→ **Input**
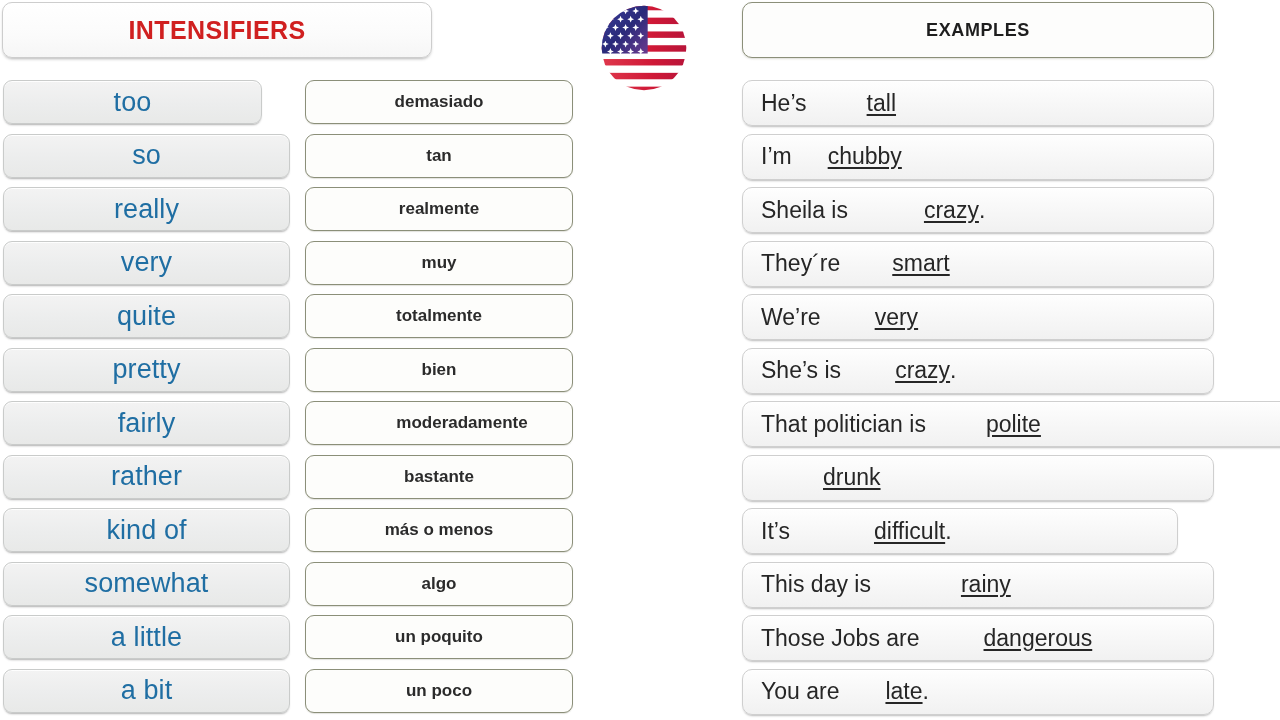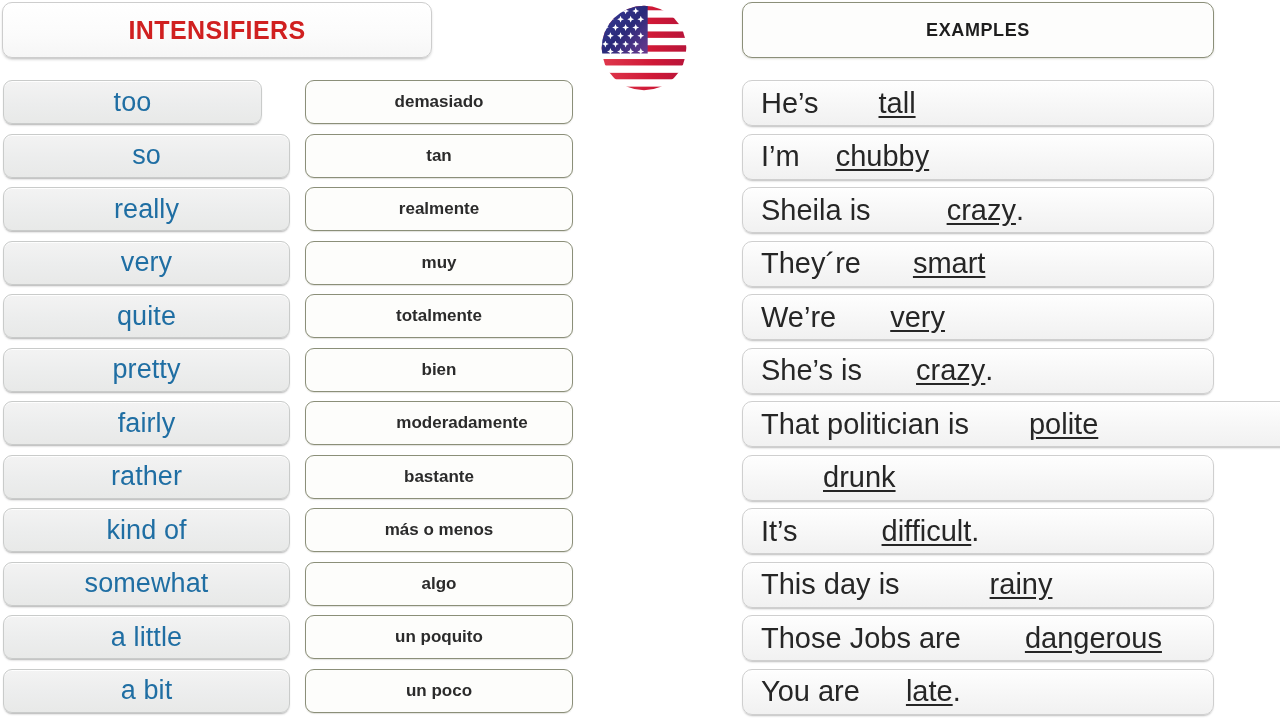--- a/index.html
+++ b/index.html
@@ -76,7 +76,7 @@
     align-items: baseline;
     white-space: nowrap;
     color: #262626;
-    font-size: 29px;
+    font-size: 23px;
     font-weight: 400;
   }
   .card.ex .subject { }

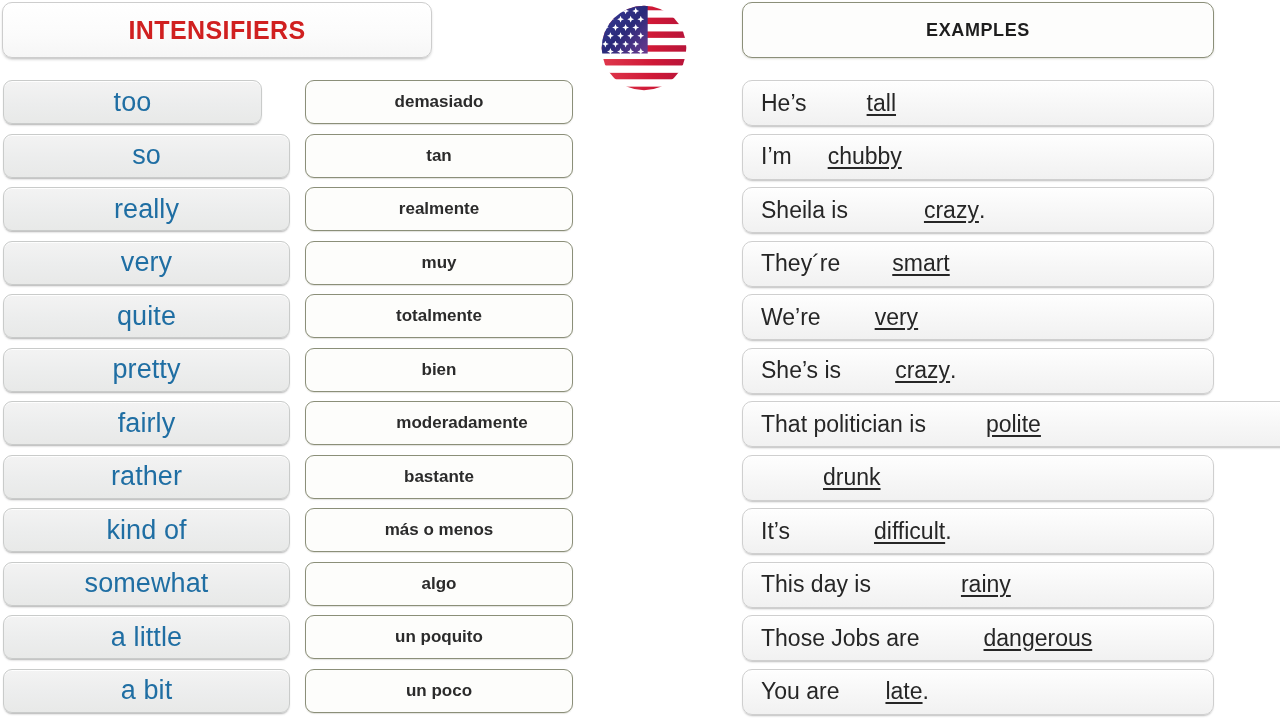--- a/index.html
+++ b/index.html
@@ -355,7 +355,7 @@
           <span class="period"></span>
         </span>
       </div>
-      <div class="card ex" style="left: 742px; top: 508px; width: 472px; height: 46px;">
+      <div class="card ex" style="left: 742px; top: 508px; width: 436px; height: 46px;">
         <span class="sentence">
           <span class="subject">It’s</span>
           <span class="gap" style="width: 84px;"></span>

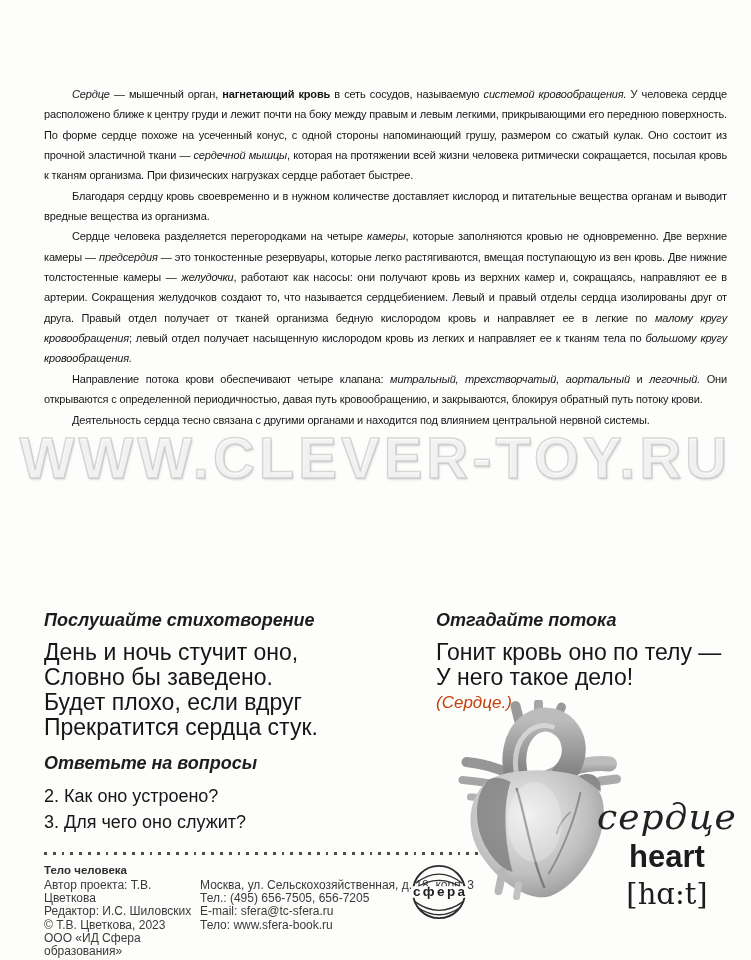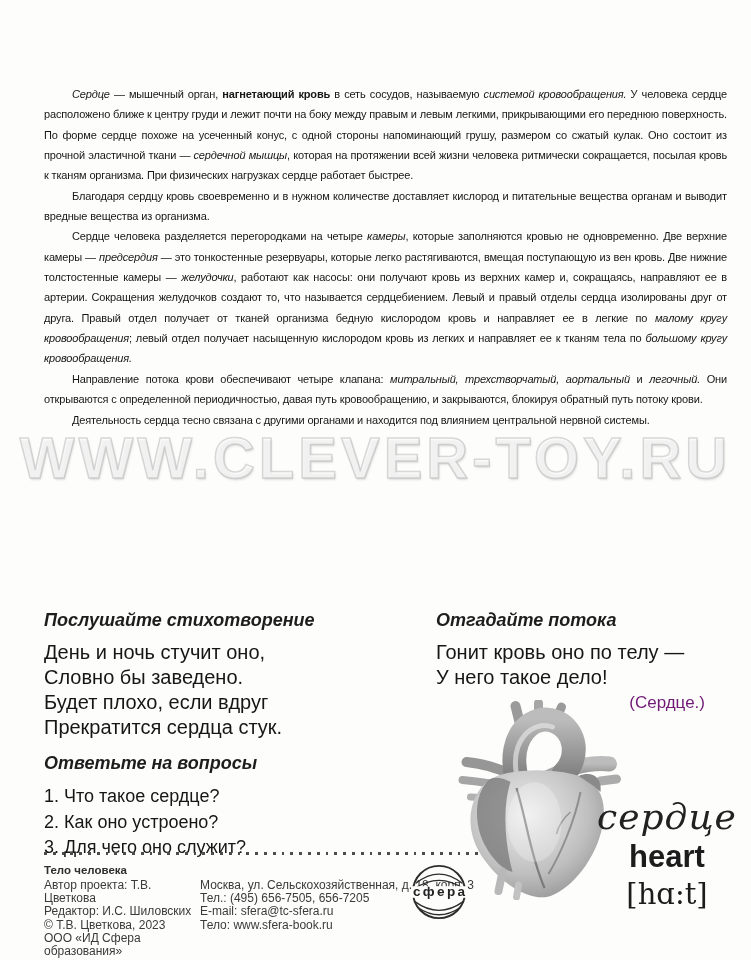--- a/index.html
+++ b/index.html
@@ -83,7 +83,7 @@
     color:#1d1d1d;
   }
   .lines .ln{
-    font-size:20px;
+    font-size:23px;
     line-height:25px;
     color:#161616;
   }

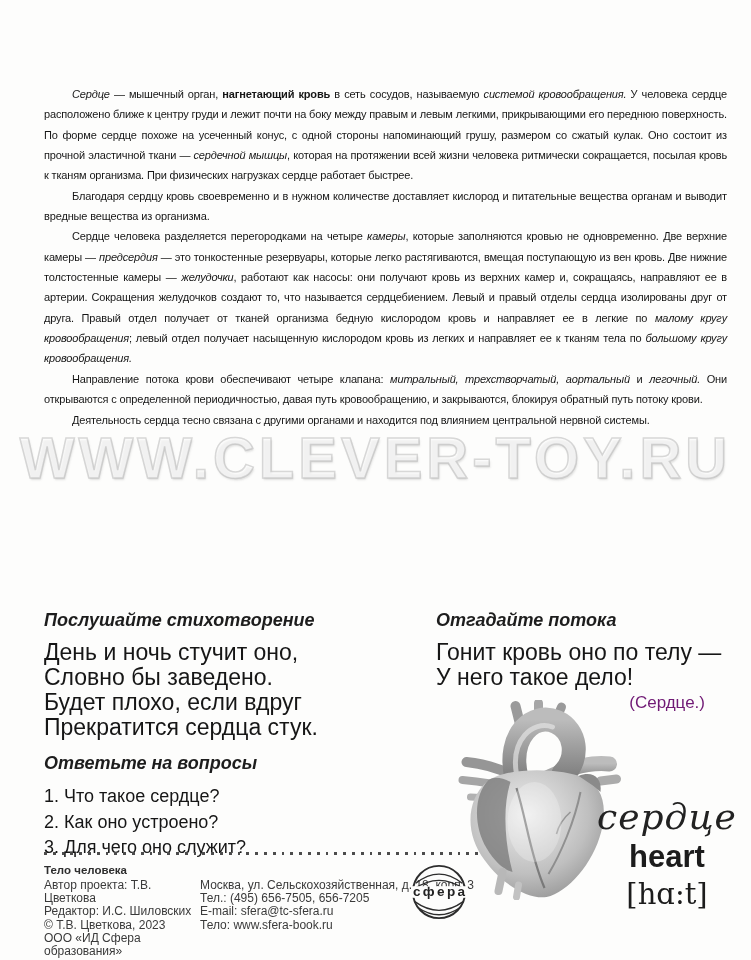--- a/index.html
+++ b/index.html
@@ -89,10 +89,11 @@
   }
   .riddle-answer{
     font-size:17px;
+    font-style:italic;
     line-height:25px;
-    text-align:right;
+    text-align:left;
     padding-right:22px;
-    color:#701a75;
+    color:#c2410c;
   }
   
   .questions{

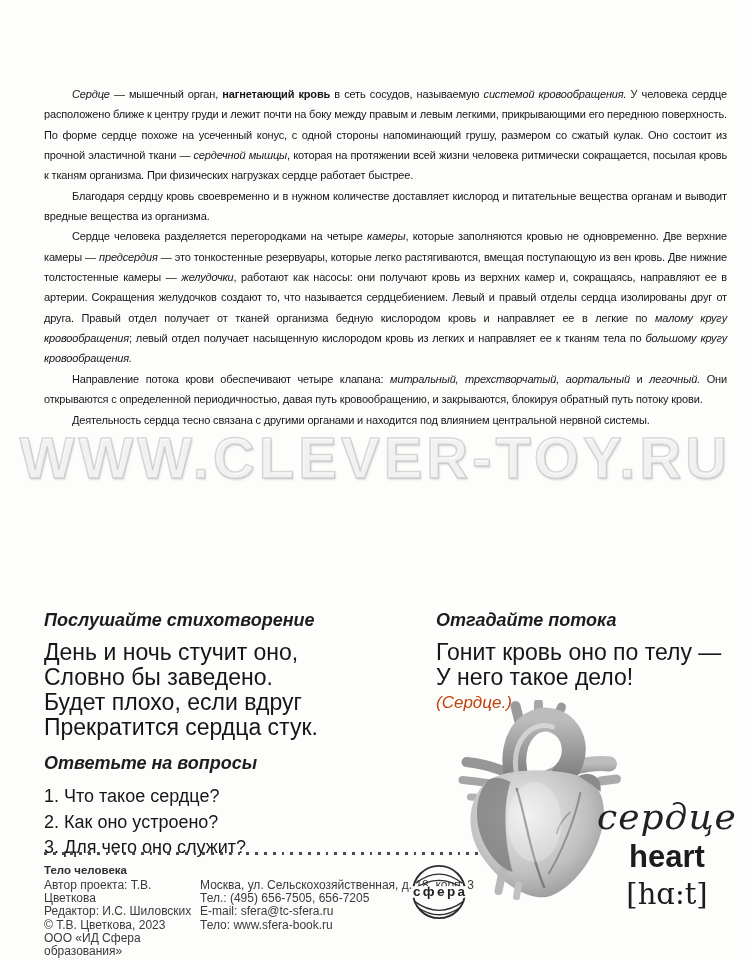--- a/index.html
+++ b/index.html
@@ -192,7 +192,6 @@
   <section class="questions">
     <h2 class="sec-heading">Ответьте на вопросы</h2>
     <div class="lines">
-        <div class="ln">1. Что такое сердце?</div>
         <div class="ln">2. Как оно устроено?</div>
         <div class="ln">3. Для чего оно служит?</div>
       </div>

→ **Exercise goal**
Go through the records above. Copy each line in which the string "right" appears.

→ **Answer to the problem**
-    text-align:right;
     padding-right:22px;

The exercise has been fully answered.